▶ **SUPPLIED INFORMATION**:

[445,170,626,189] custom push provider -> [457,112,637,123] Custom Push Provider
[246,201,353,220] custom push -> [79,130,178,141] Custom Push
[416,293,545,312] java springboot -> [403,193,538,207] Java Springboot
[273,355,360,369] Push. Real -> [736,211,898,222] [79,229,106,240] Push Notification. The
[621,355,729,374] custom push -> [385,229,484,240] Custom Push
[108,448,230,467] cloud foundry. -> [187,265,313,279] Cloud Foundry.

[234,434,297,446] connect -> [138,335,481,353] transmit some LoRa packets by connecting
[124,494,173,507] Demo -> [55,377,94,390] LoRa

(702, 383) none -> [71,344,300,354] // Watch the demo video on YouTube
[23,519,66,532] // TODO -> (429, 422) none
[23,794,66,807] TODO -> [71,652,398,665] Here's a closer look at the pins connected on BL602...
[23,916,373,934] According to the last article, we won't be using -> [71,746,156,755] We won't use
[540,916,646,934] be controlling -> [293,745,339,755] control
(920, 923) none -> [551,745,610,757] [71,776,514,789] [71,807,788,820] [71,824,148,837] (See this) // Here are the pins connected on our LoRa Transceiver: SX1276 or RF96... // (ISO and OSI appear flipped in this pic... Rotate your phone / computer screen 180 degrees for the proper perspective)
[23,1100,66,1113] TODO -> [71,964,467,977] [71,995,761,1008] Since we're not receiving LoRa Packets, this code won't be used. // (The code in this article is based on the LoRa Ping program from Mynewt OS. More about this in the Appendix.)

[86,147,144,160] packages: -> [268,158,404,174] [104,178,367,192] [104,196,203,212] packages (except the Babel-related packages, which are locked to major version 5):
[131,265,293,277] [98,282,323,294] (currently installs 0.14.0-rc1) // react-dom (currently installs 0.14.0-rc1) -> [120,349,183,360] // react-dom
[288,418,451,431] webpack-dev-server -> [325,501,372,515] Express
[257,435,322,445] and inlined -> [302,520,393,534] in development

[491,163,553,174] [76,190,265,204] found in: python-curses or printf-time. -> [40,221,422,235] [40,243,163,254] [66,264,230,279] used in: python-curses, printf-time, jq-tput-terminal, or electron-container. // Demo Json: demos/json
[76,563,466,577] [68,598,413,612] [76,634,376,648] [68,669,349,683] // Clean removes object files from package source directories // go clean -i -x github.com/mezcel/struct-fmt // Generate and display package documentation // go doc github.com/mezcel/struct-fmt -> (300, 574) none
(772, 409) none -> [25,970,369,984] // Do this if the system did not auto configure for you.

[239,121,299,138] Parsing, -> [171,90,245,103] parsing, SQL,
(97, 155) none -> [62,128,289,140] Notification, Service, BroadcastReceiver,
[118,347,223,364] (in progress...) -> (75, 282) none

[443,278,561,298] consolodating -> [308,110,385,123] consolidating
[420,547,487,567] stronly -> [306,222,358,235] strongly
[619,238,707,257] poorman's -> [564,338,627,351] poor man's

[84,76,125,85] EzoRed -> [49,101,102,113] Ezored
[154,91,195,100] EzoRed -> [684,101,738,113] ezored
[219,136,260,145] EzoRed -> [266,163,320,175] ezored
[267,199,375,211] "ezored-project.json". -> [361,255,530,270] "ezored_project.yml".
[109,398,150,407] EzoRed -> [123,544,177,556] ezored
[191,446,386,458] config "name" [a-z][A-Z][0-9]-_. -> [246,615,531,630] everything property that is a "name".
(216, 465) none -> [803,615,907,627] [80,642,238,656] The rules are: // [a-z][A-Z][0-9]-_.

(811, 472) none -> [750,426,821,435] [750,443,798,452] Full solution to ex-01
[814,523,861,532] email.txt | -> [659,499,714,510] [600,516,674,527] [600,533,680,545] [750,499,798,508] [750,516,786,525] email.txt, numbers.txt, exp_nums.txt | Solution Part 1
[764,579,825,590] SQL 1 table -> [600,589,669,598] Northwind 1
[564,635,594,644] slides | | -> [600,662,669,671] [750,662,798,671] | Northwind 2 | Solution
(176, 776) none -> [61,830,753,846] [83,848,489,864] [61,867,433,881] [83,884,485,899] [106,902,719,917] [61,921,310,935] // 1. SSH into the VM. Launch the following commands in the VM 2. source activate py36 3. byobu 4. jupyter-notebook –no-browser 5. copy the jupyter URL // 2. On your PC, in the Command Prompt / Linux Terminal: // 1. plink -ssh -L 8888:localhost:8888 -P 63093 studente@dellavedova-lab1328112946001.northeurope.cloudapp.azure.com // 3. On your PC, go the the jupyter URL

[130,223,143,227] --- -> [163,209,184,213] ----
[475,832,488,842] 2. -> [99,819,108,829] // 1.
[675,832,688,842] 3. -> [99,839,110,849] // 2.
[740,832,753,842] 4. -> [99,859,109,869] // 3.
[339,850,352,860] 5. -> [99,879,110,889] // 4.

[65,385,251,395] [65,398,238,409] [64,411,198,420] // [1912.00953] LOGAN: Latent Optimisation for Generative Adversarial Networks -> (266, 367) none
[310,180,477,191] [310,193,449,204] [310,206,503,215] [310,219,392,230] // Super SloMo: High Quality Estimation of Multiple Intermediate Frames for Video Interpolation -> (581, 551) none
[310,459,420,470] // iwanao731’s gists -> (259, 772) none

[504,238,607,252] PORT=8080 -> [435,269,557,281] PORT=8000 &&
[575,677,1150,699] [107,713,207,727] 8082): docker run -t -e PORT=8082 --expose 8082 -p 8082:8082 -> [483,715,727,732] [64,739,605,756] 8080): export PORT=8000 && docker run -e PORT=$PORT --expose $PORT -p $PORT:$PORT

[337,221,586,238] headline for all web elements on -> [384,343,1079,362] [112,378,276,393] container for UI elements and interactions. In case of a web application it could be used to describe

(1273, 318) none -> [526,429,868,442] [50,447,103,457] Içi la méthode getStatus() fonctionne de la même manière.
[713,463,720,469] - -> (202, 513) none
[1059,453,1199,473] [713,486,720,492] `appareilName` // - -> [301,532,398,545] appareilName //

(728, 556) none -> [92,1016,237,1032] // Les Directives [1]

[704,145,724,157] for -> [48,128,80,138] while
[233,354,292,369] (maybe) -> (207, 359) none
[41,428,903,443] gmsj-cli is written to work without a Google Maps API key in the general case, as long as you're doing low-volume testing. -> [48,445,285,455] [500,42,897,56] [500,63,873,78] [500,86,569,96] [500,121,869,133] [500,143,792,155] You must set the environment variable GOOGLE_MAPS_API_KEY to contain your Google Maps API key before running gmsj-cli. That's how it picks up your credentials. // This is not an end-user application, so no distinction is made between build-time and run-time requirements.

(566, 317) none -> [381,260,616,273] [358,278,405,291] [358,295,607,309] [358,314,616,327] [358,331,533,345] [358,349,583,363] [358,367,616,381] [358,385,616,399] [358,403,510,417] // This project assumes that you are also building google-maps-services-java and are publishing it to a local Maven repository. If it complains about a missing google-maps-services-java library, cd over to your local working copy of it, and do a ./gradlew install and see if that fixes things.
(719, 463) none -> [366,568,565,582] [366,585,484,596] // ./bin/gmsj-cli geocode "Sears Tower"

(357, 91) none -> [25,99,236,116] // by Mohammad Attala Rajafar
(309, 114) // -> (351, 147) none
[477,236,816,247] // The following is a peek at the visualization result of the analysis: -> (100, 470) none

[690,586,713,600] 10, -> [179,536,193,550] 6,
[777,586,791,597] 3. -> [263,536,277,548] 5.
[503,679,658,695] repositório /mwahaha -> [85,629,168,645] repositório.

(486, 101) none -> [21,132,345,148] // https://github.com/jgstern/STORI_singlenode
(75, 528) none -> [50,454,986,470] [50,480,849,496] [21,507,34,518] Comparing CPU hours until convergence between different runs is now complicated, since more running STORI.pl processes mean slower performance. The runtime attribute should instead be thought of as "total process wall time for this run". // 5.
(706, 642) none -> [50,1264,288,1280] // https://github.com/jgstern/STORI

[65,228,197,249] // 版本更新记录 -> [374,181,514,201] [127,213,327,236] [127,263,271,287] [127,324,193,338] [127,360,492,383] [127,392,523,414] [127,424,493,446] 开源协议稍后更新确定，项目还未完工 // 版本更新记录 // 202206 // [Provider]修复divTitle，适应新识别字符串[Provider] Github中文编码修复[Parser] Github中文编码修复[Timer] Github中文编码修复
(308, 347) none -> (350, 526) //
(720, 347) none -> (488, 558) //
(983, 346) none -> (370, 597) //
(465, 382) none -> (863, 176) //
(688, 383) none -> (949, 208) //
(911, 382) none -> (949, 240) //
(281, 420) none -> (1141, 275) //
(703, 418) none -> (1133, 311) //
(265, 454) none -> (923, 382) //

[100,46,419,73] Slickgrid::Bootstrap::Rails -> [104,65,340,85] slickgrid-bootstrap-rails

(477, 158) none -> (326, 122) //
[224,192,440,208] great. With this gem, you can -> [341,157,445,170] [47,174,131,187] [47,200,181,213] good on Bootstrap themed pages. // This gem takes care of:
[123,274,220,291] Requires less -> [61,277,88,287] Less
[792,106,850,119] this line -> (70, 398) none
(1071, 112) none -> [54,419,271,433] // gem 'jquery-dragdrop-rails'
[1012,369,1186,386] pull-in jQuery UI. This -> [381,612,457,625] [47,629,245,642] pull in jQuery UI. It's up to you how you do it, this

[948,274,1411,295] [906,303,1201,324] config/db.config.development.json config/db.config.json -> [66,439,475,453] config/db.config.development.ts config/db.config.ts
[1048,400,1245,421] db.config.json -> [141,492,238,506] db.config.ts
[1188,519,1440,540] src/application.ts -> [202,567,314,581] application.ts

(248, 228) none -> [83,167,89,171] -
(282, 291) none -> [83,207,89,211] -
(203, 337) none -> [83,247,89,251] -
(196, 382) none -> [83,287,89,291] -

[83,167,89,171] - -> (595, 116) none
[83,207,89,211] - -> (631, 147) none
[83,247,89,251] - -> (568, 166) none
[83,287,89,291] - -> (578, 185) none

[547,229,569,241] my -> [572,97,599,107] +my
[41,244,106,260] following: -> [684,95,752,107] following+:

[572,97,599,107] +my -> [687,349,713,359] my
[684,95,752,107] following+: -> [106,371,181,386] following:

▶ **REQUIRED WORK**:
Please give an exact copy of the lines above, beginning with the line containing "[713,463,720,469] - -> (202, 513) none" and running through the line containing "[233,354,292,369] (maybe) -> (207, 359) none", and of no other lines.

▶ **SOLUTION TO THIS PROBLEM**:
[713,463,720,469] - -> (202, 513) none
[1059,453,1199,473] [713,486,720,492] `appareilName` // - -> [301,532,398,545] appareilName //

(728, 556) none -> [92,1016,237,1032] // Les Directives [1]

[704,145,724,157] for -> [48,128,80,138] while
[233,354,292,369] (maybe) -> (207, 359) none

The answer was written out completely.